Although a treating physician's opinion is generally entitled to more weight than a consulting physician's opinion, see Wilson v. Heckler, 734 F.2d 513, 518 (11th Cir. 1984) (per curiam); 20 C.F.R. § 404.1527(c)(2), "[t]he opinions of state agency physicians" can outweigh the contrary opinion of a treating physician if "that opinion has been properly discounted," Cooper v. Astrue, 2008 WL 649244, *3 (M.D. Fla. Mar. 10, 2008). Further, "the ALJ may reject any medical opinion if the evidence supports a contrary finding." Wainwright v. Comm'r of Soc. Sec. Admin., 2007 WL 708971, *2 (11th Cir. Mar. 9, 2007) (per curium). See also Sryock v. Heckler, 764 F.2d 834, 835 (11th Cir. 1985) (per curiam) (same).

B. Relevant Evidence of Record

1. Mayo Clinic2

Plaintiff has been treated at Mayo Clinic since the summer of 2011. In July 2011, she was seen by Bryan Farford, DO, to establish primary care. (Tr. 345.) Plaintiff complained of worsening back pain and requested a refill of Celebrex. (Id.) Dr.

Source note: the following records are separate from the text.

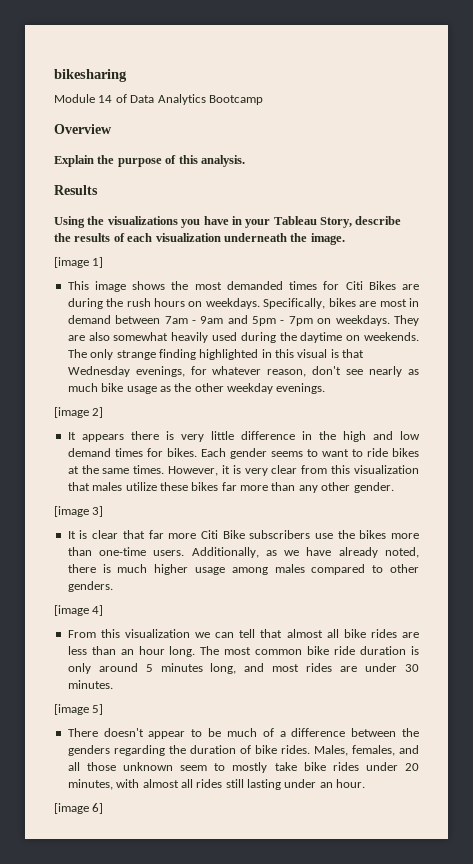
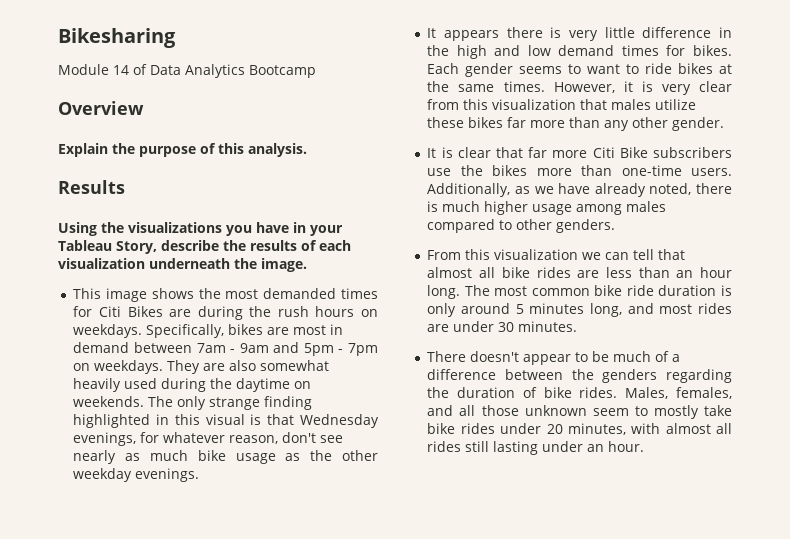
- bikesharing
+ Bikesharing
- [image 1]
- [image 2]
- [image 3]
- [image 4]
- [image 5]
- [image 6]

Farford ordered X-rays to further evaluate her back pain. (Tr. 348.) The lumbar spine X-rays showed degenerative disc disease. (Tr. 358.) More specifically, the X-rays indicated: "Mild diffuse hypertrophic degenerative changes. 6mm spondylolisthesis L5 on S1 with bilateral spondylolysis. Multilevel disc space narrowing greatest at L4-L5 and L5-L1." (Tr. 370.)

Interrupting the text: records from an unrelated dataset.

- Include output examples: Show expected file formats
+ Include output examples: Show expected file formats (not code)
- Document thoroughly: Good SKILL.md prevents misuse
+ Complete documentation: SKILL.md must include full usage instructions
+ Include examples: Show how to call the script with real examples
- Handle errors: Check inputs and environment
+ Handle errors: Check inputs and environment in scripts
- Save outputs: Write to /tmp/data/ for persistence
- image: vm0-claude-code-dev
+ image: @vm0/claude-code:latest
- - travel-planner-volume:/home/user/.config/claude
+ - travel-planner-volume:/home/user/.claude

In September 2011, Plaintiff reported that "she has had much better control of her atrial fibrillation and has only had several episodes since changing to the higher dose of her [F]lecainide." (Tr. 339.) On September 14, 2011, Plaintiff underwent radiofrequency catheter ablation for her atrial fibrillation. (Tr. 352.) During her follow-up appointment in October 2011, it was reported that Plaintiff continued to have arrhythmia and had two episodes since ablation lasting almost an hour and daily episodes lasting five to ten seconds. (Tr. 353.) Plaintiff reported difficulty with any type of exercise due to shortness of breath and back pain. (Id.) During a subsequent visit on December 14, 2011, Plaintiff reported her atrial fibrillation episodes were not as severe as before. (Tr. 428.) An EKG performed that day revealed normal sinus rhythm. (Id.) Plaintiff was advised to remain on her Flecainide to see if her healing continued. (Tr. 429.) Plaintiff continued to report some atrial fibrillation through June 2012 but was generally doing fine in that respect. (Tr. 571.)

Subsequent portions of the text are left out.